Start of Block
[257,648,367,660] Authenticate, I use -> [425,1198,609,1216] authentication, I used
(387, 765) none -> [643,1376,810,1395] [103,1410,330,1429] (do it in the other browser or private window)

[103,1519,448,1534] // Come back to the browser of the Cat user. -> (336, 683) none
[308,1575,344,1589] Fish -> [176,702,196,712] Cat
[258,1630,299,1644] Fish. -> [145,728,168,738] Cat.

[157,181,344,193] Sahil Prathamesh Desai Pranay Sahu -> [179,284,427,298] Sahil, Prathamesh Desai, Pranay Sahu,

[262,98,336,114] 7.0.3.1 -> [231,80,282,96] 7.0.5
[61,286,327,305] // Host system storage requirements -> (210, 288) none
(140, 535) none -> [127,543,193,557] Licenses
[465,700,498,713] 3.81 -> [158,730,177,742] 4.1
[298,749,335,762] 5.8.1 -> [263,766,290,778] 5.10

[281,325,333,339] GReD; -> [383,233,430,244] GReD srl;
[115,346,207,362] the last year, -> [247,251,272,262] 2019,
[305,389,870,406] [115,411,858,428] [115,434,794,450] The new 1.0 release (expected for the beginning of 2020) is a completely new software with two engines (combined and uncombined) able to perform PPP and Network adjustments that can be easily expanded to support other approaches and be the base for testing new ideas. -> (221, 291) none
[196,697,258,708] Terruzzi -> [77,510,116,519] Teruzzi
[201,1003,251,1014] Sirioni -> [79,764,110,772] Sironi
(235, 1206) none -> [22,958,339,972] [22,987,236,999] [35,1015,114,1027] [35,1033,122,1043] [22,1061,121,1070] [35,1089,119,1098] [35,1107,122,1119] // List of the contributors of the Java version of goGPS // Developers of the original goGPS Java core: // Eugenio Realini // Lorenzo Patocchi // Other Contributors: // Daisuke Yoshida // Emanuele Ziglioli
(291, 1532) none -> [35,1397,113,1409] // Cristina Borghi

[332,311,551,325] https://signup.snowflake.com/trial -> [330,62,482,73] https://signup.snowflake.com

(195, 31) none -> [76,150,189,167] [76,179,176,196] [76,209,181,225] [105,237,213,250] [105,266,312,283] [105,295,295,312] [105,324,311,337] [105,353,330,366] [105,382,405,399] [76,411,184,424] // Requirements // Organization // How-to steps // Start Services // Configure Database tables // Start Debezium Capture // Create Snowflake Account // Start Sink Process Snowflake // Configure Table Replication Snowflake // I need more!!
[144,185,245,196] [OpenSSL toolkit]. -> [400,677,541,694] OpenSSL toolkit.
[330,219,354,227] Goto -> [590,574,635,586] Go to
End of Block
# Problem requirements
Copy all lines from the entries that contain the word "browser".

# Reply
(387, 765) none -> [643,1376,810,1395] [103,1410,330,1429] (do it in the other browser or private window)
[103,1519,448,1534] // Come back to the browser of the Cat user. -> (336, 683) none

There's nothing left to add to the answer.